There were 86 patients, 30 AlloSCT (median age 35, 20-66) and 56 ASCT (median age 55, 20-72). Age and gender had no statistically significant effect on overall mortality. 100% of patients underwent evaluations for infection. Of 406 total samples obtained, only 22 (5%) revealed a pathogen. 158 (119 D0-30, 39 D31-100) blood culture evaluations were obtained in 66 patients (50 D0-30, 16 D31-100) with only 10 (5 D0-30, 5 D31-100) positive evaluations in 8 patients. Overall, 11% of ASCT and 14% of AlloSCT patients had clinically significant bacteremia. 96 (71 D0-30, 25 D31-100) urine cultures were obtained in 55 patients with 3 (0 D0-30, 3 D31-100) positive evaluations in 2 patients resulting in 0% of ASCT and 7% of AlloSCT with clinically significant bacteriuria. 152 (130 D0-30, 22 D31-100) C. diff tests were obtained in 77 patients with 9 positive evaluations in 8 patients (6 D0-30, 2 D31-100) resulting in a C. diff detection rate of 12% and 11% in ASCT and AlloSCT patients, respectively. All-cause mortality was 14% (7% ASCT, 27% AlloSCT; p = 0.021). Of patients with positive blood, urine, and C.difftesting, mortality was 50% (p = 0.020), 100% (p = 0.042), and 25% (0.003), respectively. No patients died during D0-D100. After D100, infection-related mortality was 25%.
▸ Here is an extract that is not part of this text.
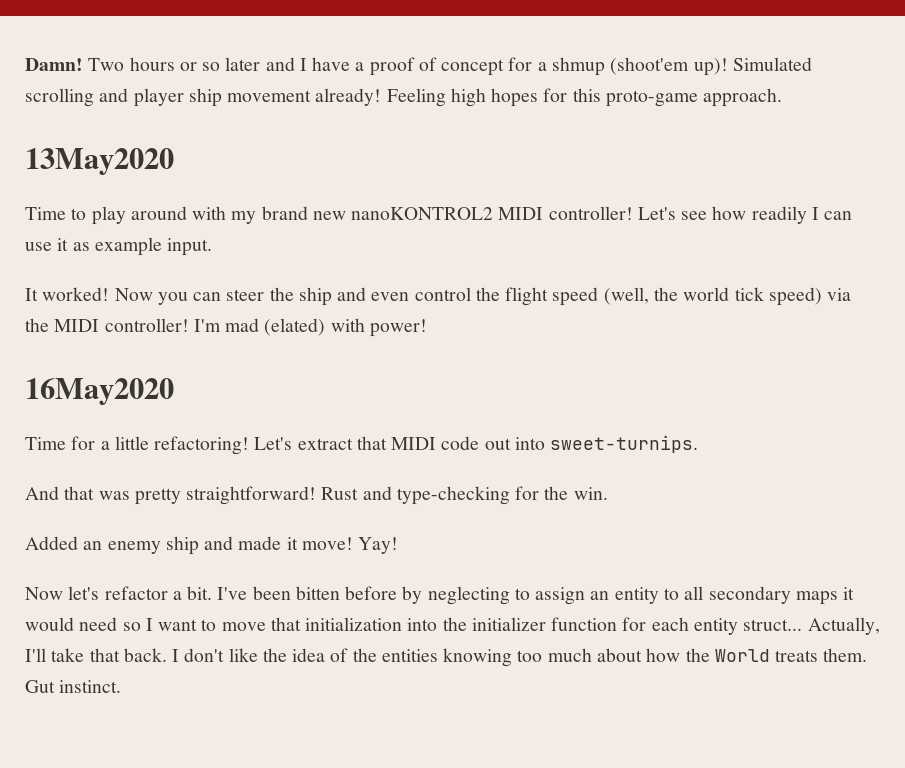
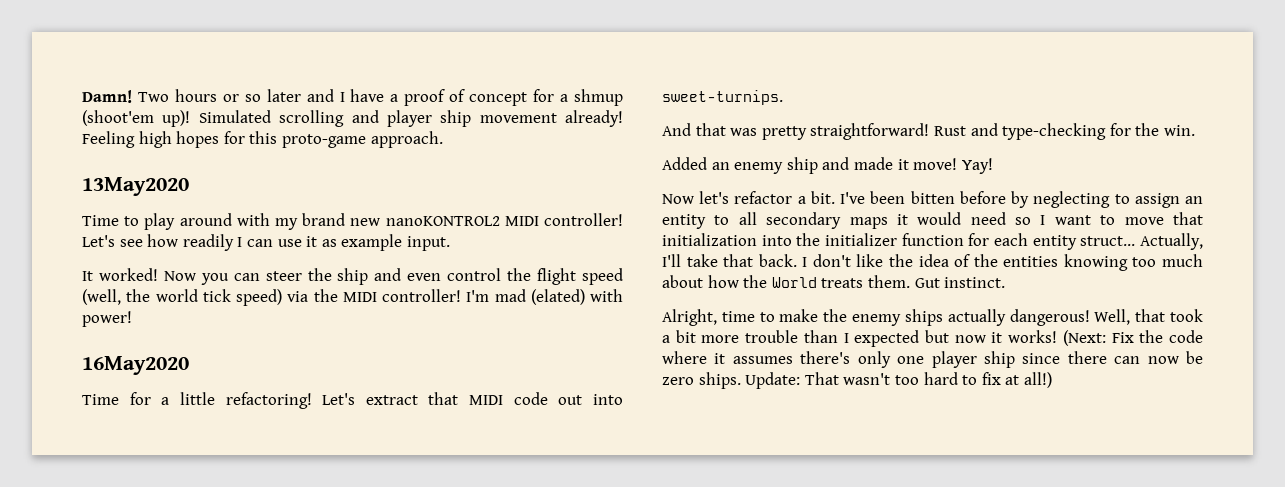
(122, 686) none -> [662,309,1203,326] [662,330,1203,347] [662,351,1203,368] [662,372,1052,389] // Alright, time to make the enemy ships actually dangerous! Well, that took a bit more trouble than I expected but now it works! (Next: Fix the code where it assumes there's only one player ship since there can now be zero ships. Update: That wasn't too hard to fix at all!)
Actionable infections require rapid detection in BMT patients. Clinical parameters often trigger extensive evaluations but our diagnostic yield was < 15%. Infections during D0-D100 were associated with greater all-cause mortality and 25% of post-transplant death was attributed to infection. While current empiric therapy has reduced infection rates, improved clinical algorithms and methods of pathogen detection are needed to improve HSCT care.